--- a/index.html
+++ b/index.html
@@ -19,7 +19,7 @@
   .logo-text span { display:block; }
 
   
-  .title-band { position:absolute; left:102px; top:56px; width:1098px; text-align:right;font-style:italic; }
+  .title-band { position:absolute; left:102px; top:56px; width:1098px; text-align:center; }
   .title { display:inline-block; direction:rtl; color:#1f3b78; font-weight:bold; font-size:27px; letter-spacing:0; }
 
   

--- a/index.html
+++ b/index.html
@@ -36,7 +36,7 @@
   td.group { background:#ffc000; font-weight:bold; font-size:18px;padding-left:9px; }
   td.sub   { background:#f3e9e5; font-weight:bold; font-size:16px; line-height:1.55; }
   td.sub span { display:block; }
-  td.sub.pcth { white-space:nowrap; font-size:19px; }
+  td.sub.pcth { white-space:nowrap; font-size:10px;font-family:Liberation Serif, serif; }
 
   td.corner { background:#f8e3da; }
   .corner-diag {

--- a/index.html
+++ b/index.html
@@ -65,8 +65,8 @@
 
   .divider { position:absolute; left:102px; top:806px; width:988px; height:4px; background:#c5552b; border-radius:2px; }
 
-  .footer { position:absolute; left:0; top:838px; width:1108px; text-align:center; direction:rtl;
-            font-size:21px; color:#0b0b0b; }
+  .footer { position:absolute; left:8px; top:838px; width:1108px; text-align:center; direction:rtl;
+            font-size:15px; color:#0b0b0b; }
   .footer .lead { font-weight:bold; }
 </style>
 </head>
◆ ◆ ◆
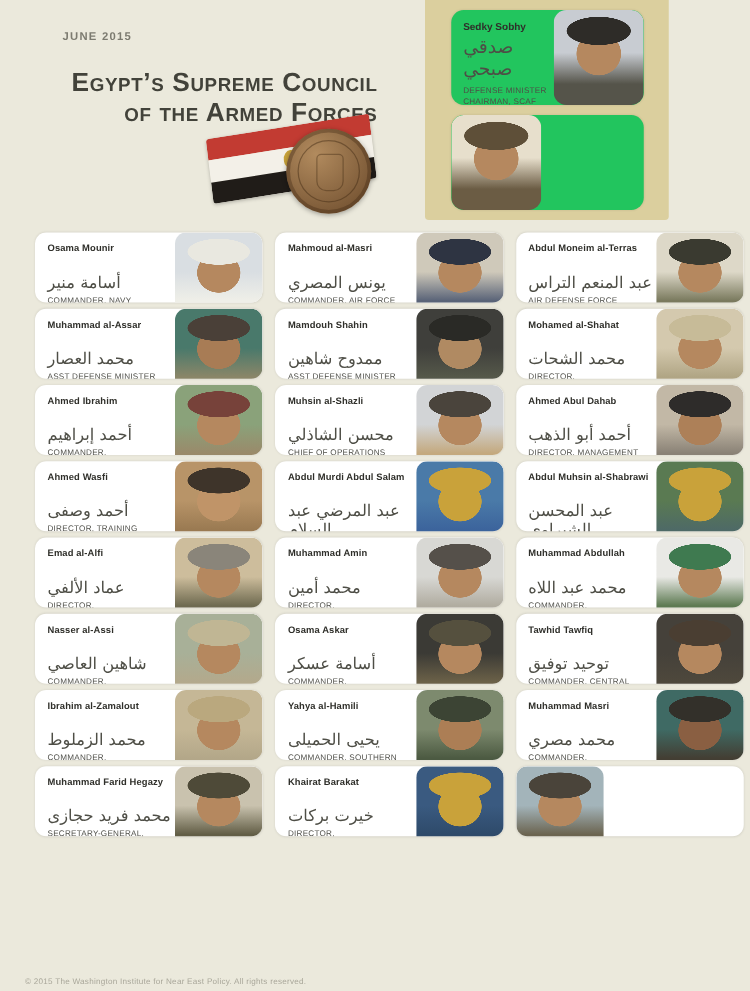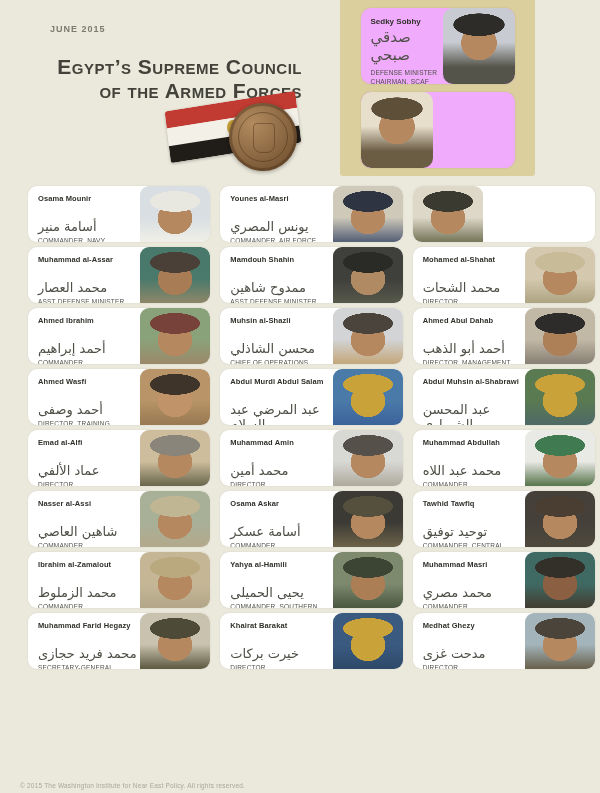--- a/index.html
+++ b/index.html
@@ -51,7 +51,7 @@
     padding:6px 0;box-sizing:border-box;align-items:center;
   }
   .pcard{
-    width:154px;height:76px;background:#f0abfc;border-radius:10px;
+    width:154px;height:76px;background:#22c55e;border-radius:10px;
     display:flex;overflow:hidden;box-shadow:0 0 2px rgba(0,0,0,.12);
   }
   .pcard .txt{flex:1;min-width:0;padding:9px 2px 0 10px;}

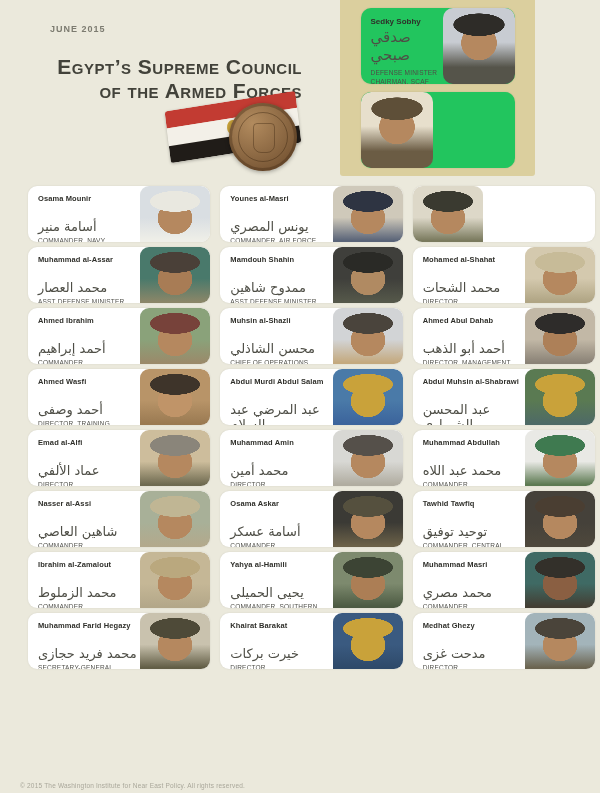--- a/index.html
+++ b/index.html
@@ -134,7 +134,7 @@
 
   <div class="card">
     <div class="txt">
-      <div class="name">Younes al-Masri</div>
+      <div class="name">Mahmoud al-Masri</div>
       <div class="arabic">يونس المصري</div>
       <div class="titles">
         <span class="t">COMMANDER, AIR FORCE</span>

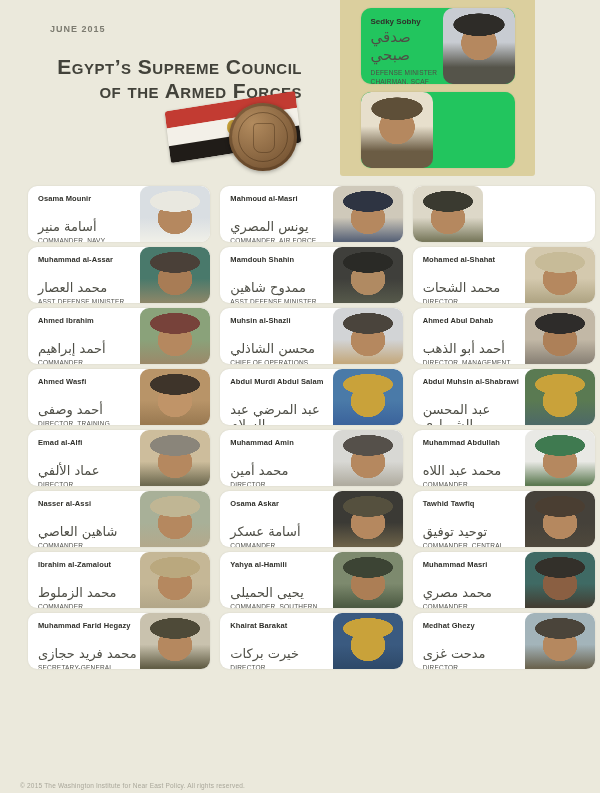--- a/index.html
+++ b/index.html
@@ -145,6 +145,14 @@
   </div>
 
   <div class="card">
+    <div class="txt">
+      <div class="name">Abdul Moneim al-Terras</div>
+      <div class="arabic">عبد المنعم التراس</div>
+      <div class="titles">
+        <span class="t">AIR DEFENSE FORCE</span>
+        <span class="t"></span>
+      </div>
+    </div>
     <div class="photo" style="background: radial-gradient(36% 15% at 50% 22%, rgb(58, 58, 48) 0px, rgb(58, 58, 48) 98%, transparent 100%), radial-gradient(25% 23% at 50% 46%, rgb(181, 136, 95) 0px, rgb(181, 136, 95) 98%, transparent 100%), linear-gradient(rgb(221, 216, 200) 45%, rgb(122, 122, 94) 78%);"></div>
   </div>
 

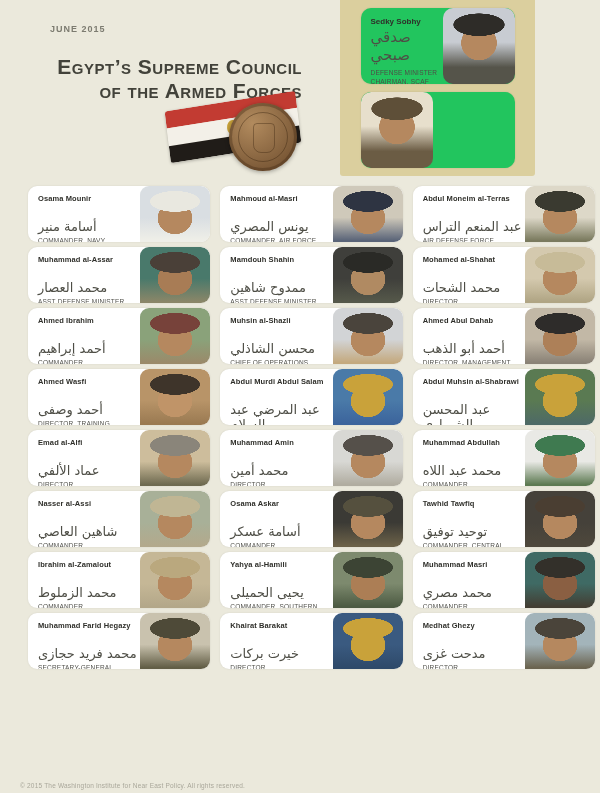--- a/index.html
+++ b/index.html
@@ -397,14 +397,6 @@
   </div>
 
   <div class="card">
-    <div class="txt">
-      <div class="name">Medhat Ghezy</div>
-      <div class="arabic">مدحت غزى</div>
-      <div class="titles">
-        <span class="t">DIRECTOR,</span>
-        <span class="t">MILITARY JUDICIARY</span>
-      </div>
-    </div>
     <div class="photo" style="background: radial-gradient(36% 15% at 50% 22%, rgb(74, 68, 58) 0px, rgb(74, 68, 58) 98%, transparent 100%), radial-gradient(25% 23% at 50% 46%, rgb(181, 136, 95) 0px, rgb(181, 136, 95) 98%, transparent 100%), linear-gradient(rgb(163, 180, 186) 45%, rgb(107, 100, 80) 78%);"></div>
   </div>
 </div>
◆ ◆ ◆
• _Action item_: All lines in the records that contain "span" are to be copied and returned.

• _Output of the exercise_:
   .logo-text span { display:block; }
   td.sub span { display:block; }
         <span class="t">COMMANDER, AIR FORCE</span>
+        <span class="t">AIR DEFENSE FORCE</span>
+        <span class="t"></span>
-        <span class="t">DIRECTOR,</span>
-        <span class="t">MILITARY JUDICIARY</span>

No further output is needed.